According to this study, fatigue, insomnia, depression, anxiety and stress are seen in the post-transplant period in AHSCT patients even after many years. The most common symptoms are fatigue and insomnia in these patients. In addition, fatigue, insomnia, depression, anxiety and stress are related together. In addition to previous studies, in this study, when fatigue severity level increases, the increasing level of severity of insomnia, depression, anxiety, and stress was observed. In the same time, when insomnia severity level increases, the increasing level of severity of fatigue, depression, anxiety, and stress was detected. The most important result in this study is that when insomnia increases, fatigue increases much more than other symptoms. According to the result of this study decreasing fatigue is an important parameter to decrease insomnia. Additionally, the level of fatigue, insomnia, depression, anxiety, and stress are related to each other. That is to say by decreasing or increasing level one of them, the other level decrease or increases as well. Therefore, it is important to evaluate of these symptoms in relation together before and after AHSCT.

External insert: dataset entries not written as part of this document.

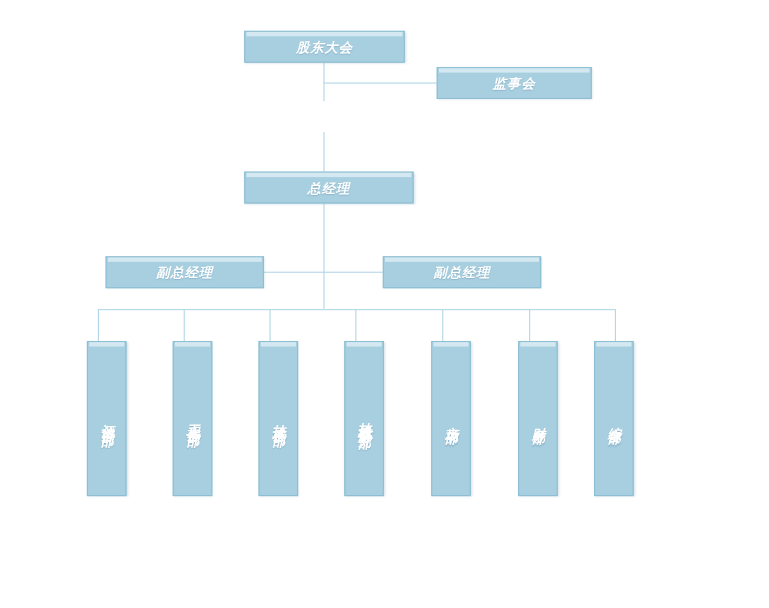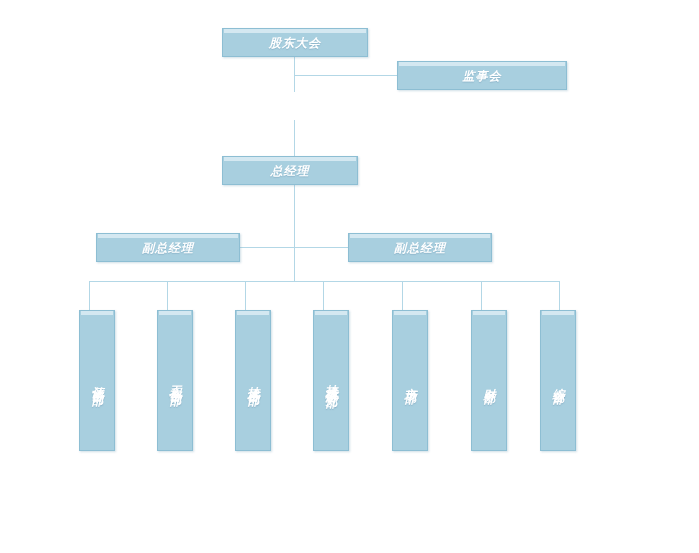"监事会" div.node { width: 170px -> 141px }
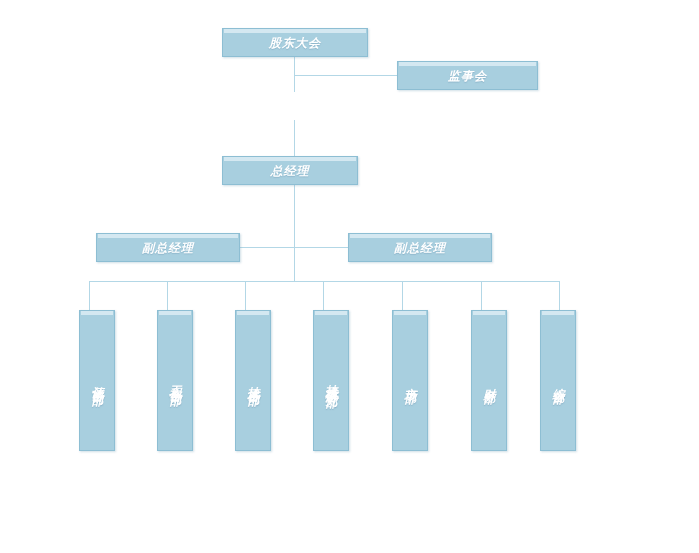"总经理" div.node { width: 136px -> 154px }
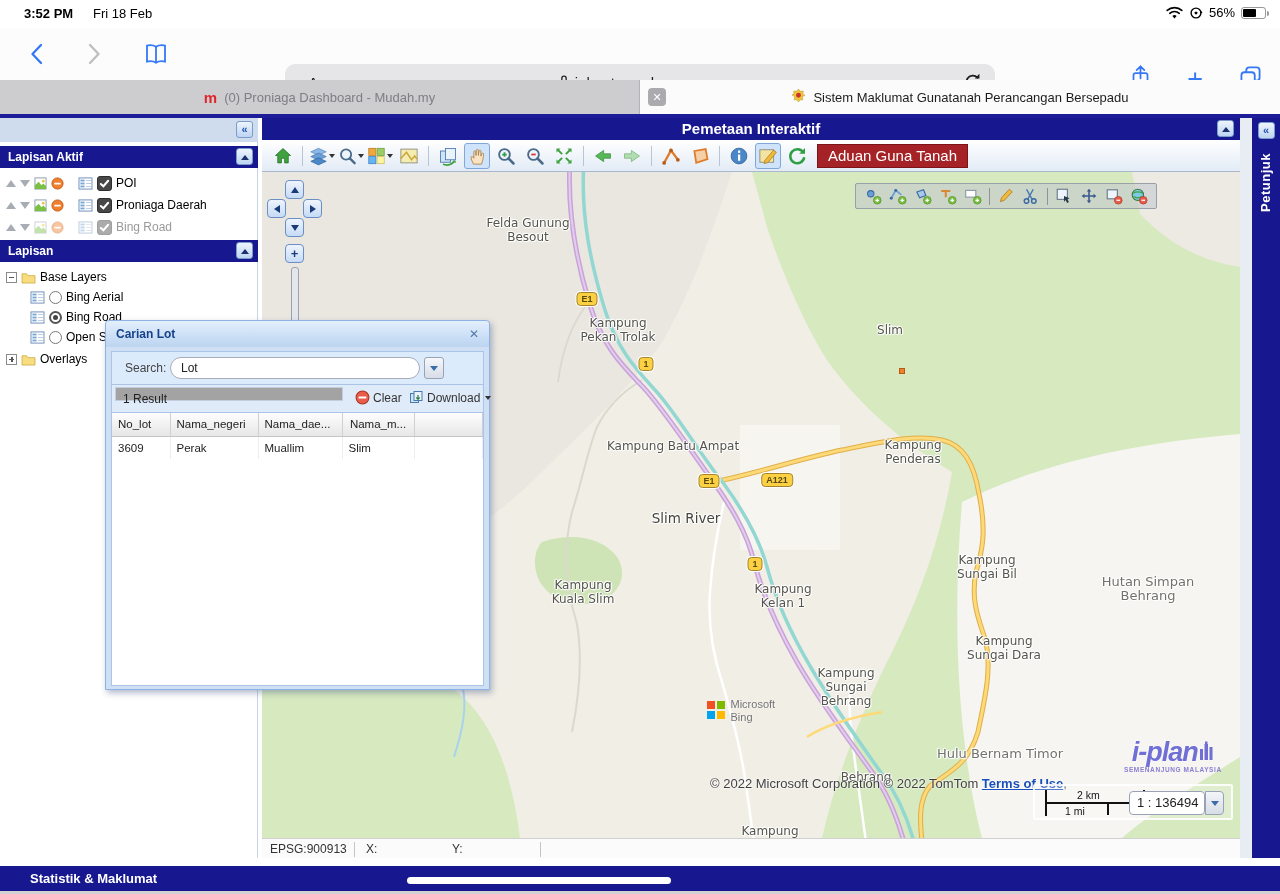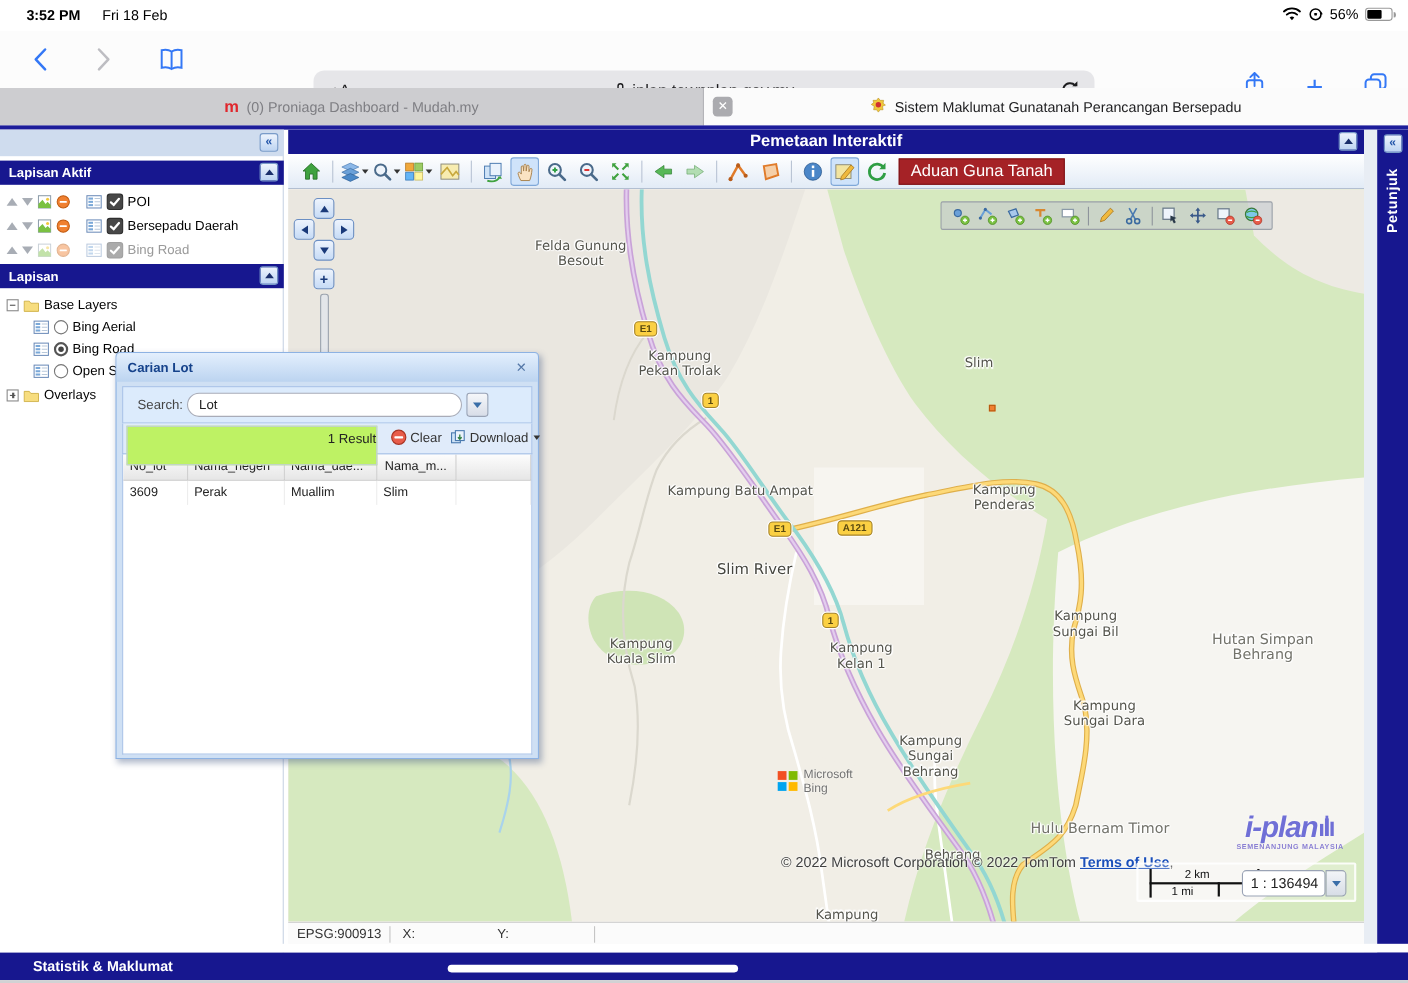"Bersepadu Daerah" span { text: Bersepadu -> Proniaga }
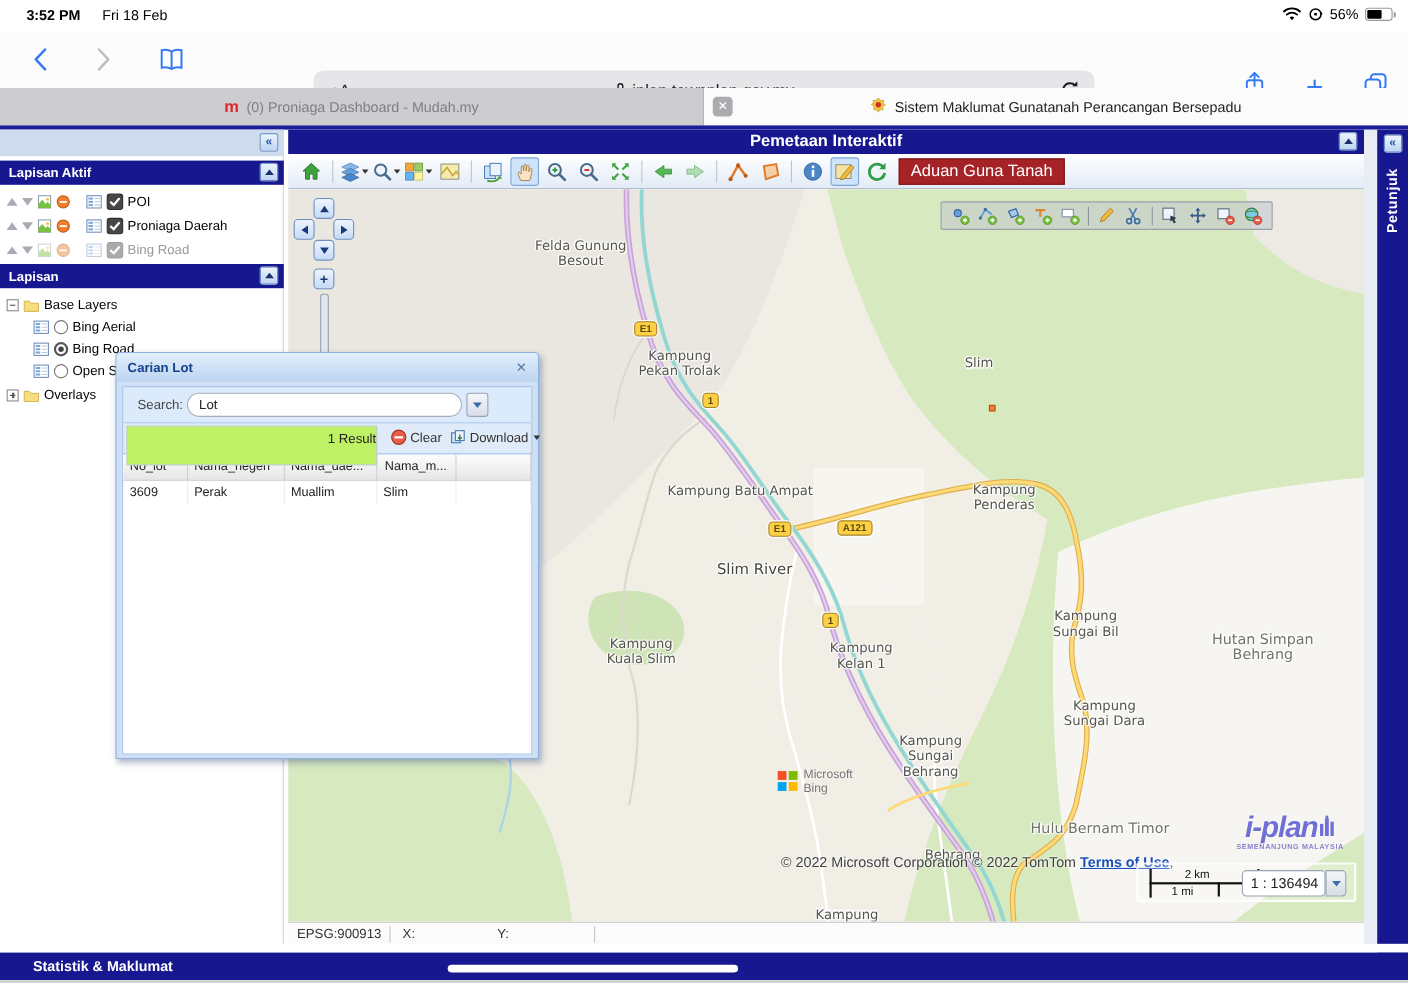"1 Result" .result-count { background: #bef264 -> #a3a3a3; height: 36px -> 14px; text-align: right -> none }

Limitations of the Research

The fact that the study’s data was obtained from a single transplantation center indicates that our findings cannot be generalized to other patients. In this study, the fatigue, insomnia, depression, anxiety, and stress levels experienced by patients before transplantation were unknown. The study’s results may have been affected if patients had encountered these symptoms at a high level prior to transplantation. The patients included in this study varied in the time after they received AHSCT treatment (duration from 1 month to 12 years after treatment), which may have created heterogeneity as the side effects decreased as the time after AHSCT increased. Therefore, it is recommended that future research should identify patients' symptoms prior to transplantation and conduct prospective longitudinal studies to examine the development of these symptoms during the transplantation process.

Conclusions

As a consequence of the study, it was revealed that patients suffered fatigue, insomnia, depression, anxiety, and stress, after AHSCT. It was determined that these symptoms continued to be seen after AHSCT transplantation and were related. It was observed that as the severity of insomnia increased, the severity of fatigue, depression, anxiety, and stress increased. As the severity of fatigue increased, the severity of insomnia, depression, anxiety, and stress increased. According to the results of this study, it is recommended that the healthcare team responsible for the care of patients with AHSCT should consider these symptoms together in their research to reduce fatigue or insomnia, and further studies should be conducted, including evaluating the effects on depression, anxiety, and stress.